**INPUT:**
=== Begin Enclosure ===

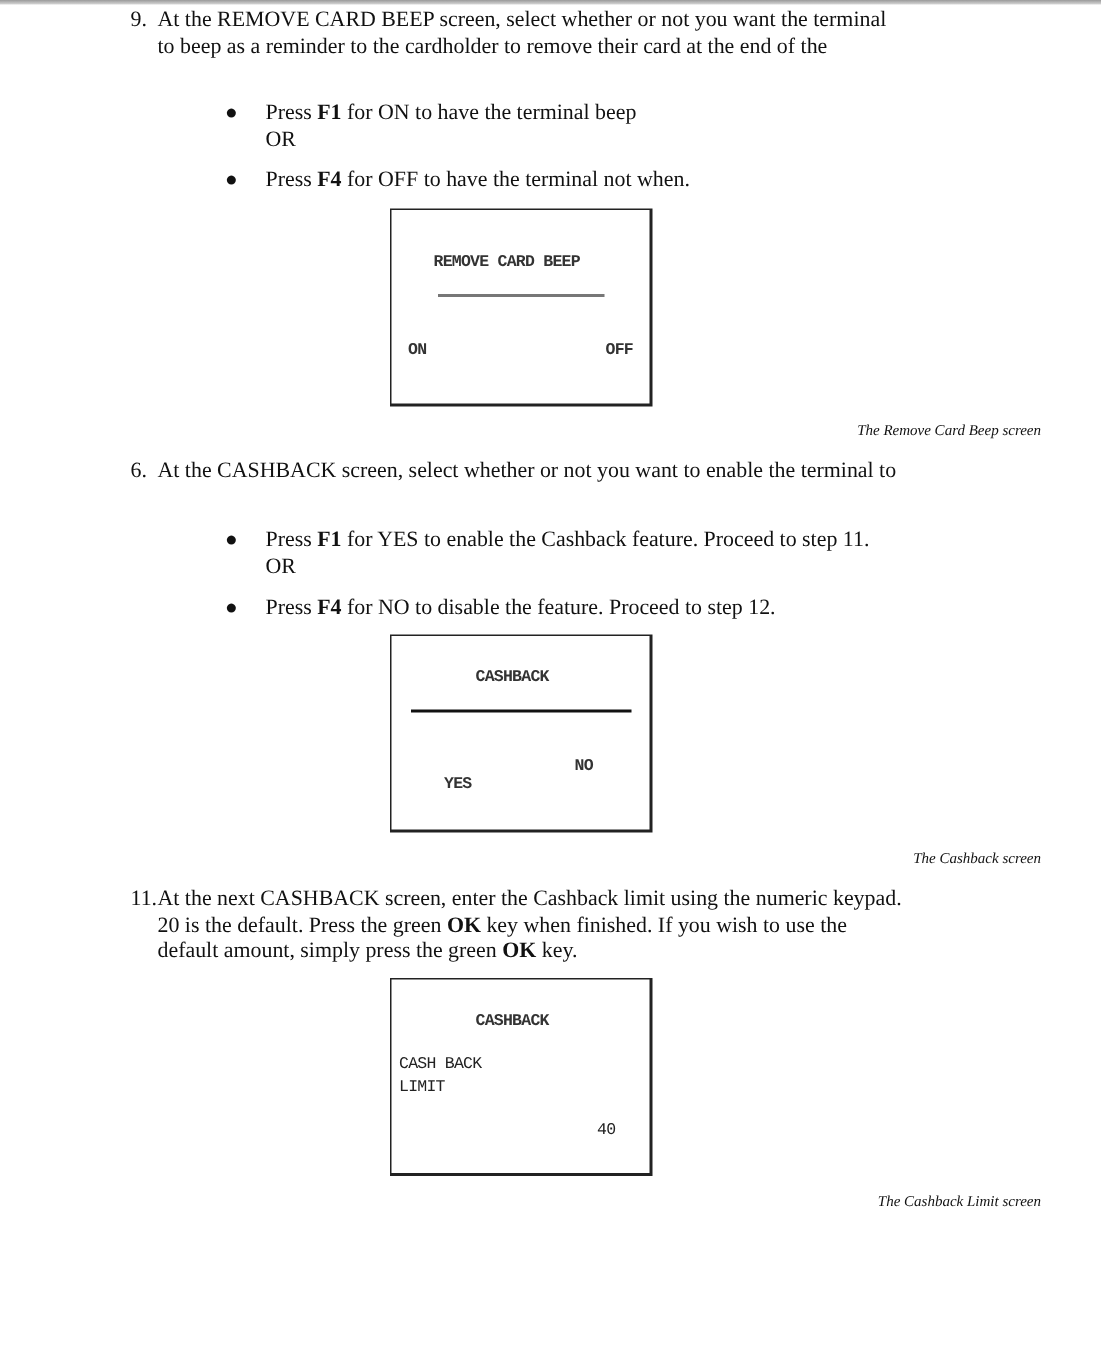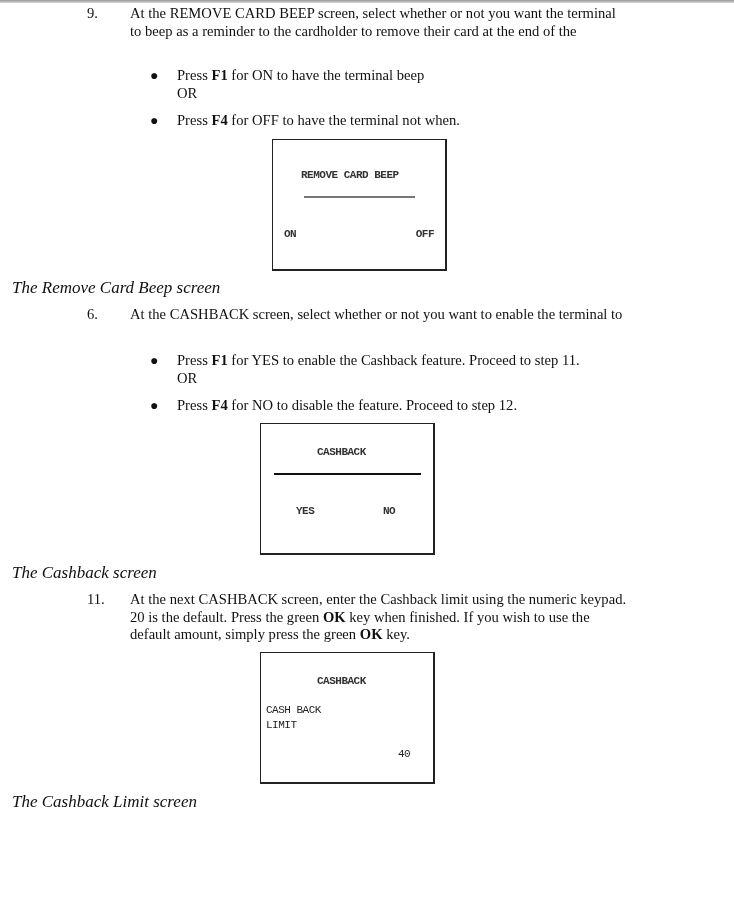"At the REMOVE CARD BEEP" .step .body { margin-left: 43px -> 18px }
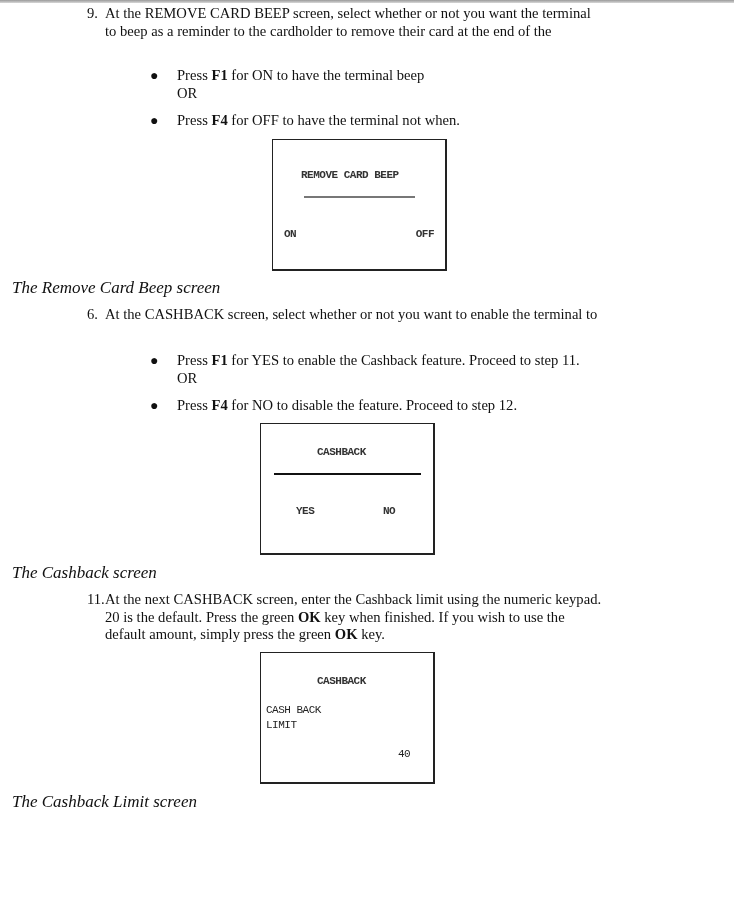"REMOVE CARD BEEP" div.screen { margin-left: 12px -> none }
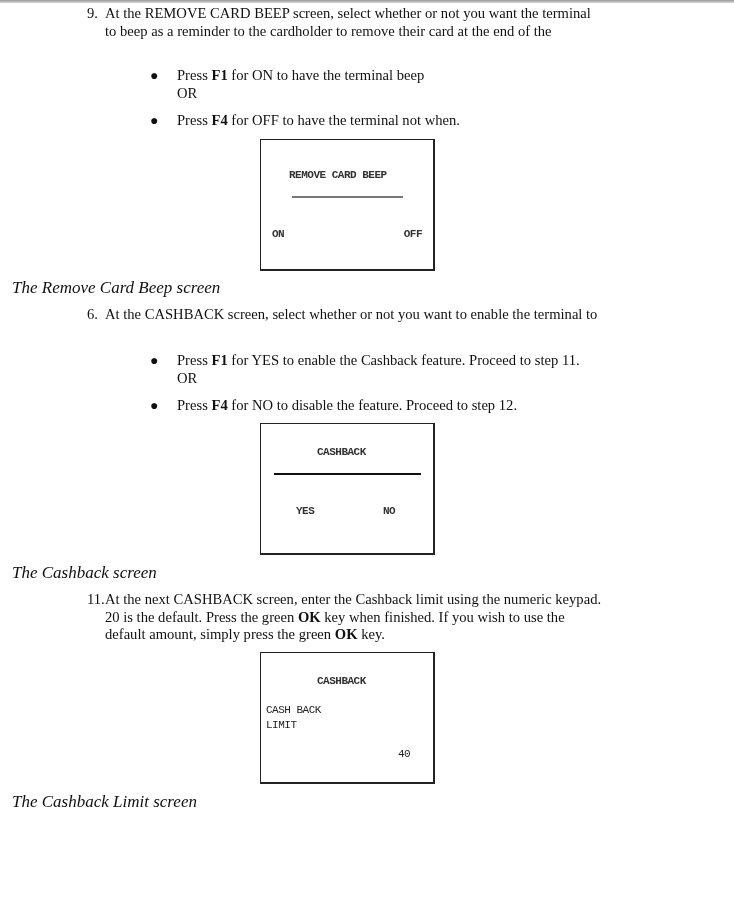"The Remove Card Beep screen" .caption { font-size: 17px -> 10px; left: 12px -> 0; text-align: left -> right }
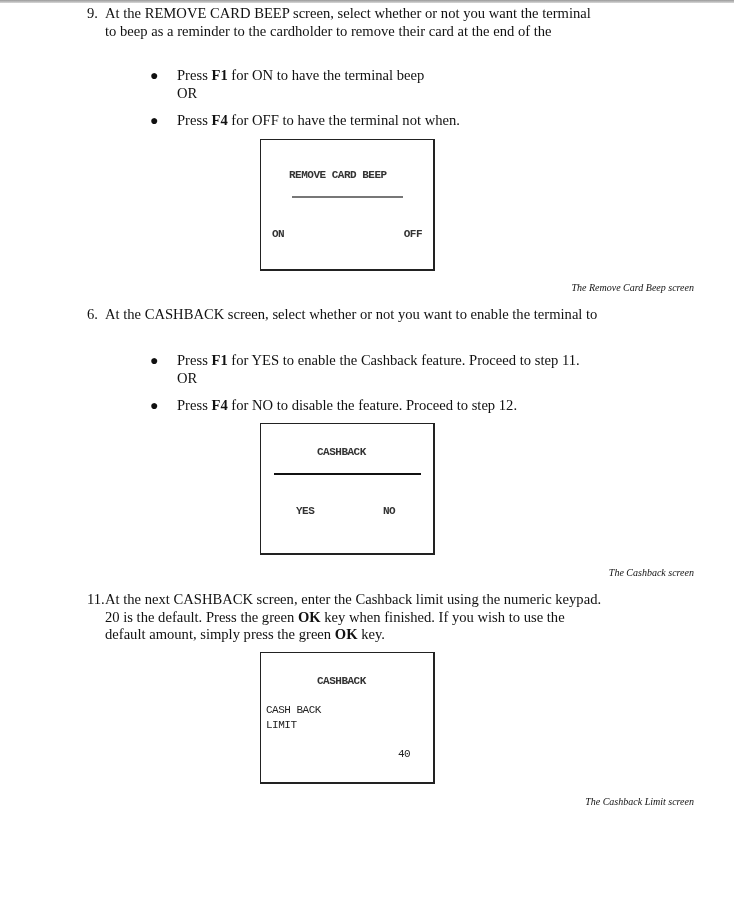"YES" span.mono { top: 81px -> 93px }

=== End Enclosure ===
=== Begin Enclosure ===

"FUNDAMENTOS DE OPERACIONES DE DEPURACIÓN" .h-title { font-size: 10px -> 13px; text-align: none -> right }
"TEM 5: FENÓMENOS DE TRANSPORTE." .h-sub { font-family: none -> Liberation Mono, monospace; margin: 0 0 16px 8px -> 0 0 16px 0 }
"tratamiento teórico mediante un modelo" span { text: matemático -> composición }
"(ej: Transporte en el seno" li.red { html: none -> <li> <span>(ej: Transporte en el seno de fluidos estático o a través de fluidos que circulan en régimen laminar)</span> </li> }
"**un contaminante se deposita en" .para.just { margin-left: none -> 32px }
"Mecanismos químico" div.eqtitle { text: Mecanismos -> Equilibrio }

=== End Enclosure ===

**WHAT THE TASK ASKS:** In the listing above, find the line containing "DE OPERACIONES DE" and the line containing "teórico mediante un". Output them and every line between, exactly, and nothing else.

**PROBLEM SOLUTION:**
"FUNDAMENTOS DE OPERACIONES DE DEPURACIÓN" .h-title { font-size: 10px -> 13px; text-align: none -> right }
"TEM 5: FENÓMENOS DE TRANSPORTE." .h-sub { font-family: none -> Liberation Mono, monospace; margin: 0 0 16px 8px -> 0 0 16px 0 }
"tratamiento teórico mediante un modelo" span { text: matemático -> composición }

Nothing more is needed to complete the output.